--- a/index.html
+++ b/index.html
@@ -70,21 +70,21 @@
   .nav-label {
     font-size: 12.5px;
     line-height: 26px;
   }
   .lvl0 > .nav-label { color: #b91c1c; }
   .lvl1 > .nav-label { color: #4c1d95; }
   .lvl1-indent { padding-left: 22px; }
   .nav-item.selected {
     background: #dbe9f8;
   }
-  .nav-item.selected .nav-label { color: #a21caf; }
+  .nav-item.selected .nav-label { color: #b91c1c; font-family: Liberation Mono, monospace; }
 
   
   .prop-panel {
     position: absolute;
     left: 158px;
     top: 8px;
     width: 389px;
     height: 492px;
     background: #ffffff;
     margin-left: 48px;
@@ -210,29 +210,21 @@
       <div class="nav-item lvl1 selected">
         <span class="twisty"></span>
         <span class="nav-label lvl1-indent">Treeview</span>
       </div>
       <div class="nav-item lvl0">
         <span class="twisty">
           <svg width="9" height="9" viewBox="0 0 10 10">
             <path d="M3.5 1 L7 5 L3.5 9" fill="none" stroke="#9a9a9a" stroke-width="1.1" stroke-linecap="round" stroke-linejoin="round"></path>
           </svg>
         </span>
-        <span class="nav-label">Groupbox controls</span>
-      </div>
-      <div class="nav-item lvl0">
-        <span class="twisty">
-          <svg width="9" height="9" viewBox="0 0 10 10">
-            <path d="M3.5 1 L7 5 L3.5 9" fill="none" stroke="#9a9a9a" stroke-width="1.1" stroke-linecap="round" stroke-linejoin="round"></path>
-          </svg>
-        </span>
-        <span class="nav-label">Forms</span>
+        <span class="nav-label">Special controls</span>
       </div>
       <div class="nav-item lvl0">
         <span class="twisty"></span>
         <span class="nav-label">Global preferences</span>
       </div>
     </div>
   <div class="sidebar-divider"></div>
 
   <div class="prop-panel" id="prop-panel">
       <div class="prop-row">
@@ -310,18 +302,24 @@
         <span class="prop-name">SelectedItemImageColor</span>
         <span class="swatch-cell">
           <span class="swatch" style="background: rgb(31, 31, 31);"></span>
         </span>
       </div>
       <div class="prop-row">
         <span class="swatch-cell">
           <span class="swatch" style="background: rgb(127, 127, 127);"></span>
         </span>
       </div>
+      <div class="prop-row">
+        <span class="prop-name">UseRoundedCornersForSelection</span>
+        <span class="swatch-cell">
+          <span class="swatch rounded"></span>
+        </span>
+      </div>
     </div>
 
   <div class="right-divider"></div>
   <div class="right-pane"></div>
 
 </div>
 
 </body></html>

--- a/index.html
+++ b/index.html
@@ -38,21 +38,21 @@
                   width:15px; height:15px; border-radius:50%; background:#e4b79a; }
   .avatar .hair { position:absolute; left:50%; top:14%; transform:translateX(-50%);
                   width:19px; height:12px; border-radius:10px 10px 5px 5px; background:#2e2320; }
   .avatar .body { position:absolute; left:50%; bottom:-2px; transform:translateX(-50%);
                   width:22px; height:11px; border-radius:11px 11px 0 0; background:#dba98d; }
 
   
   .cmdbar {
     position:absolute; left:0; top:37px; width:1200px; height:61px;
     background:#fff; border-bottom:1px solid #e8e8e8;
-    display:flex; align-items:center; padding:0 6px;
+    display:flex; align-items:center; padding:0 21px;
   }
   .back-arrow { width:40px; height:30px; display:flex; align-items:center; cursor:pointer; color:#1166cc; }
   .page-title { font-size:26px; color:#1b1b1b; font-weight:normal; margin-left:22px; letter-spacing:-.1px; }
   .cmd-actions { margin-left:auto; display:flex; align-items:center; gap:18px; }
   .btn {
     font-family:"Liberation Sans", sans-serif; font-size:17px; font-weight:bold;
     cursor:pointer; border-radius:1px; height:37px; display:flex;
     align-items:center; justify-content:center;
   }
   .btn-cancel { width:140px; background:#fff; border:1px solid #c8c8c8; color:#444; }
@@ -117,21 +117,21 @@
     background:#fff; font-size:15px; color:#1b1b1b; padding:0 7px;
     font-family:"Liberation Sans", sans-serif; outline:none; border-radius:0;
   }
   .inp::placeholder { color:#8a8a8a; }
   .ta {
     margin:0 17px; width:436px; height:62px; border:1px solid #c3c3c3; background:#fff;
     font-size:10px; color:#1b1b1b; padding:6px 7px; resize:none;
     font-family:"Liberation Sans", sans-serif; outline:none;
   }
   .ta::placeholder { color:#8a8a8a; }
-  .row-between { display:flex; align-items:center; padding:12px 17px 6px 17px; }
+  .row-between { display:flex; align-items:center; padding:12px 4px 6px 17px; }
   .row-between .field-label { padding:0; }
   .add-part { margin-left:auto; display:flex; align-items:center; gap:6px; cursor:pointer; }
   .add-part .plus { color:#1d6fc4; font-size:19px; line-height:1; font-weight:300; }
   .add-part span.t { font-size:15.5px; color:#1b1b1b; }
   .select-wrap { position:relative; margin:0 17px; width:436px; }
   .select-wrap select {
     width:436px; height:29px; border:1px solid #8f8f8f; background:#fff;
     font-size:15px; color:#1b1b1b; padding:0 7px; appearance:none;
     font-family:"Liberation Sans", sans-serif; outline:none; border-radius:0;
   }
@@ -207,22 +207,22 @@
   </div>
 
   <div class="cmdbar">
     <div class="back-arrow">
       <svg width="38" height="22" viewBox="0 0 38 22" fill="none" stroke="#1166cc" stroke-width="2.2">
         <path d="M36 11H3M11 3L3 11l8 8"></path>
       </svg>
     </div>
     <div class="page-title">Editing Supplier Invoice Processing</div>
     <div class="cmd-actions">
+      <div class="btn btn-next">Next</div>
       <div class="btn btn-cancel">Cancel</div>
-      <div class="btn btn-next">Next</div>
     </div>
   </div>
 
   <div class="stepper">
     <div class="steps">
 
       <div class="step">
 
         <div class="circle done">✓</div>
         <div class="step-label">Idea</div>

#### Aim of the exercise:
Starting at the line that has "background:#fff; border-bottom:1px solid" and ending at the line that has "font-size:26px; color:#1b1b1b; font-weight:normal;", please write out the lines above exactly, leaving out all others.

#### Written response:
     background:#fff; border-bottom:1px solid #e8e8e8;
-    display:flex; align-items:center; padding:0 6px;
+    display:flex; align-items:center; padding:0 21px;
   }
   .back-arrow { width:40px; height:30px; display:flex; align-items:center; cursor:pointer; color:#1166cc; }
   .page-title { font-size:26px; color:#1b1b1b; font-weight:normal; margin-left:22px; letter-spacing:-.1px; }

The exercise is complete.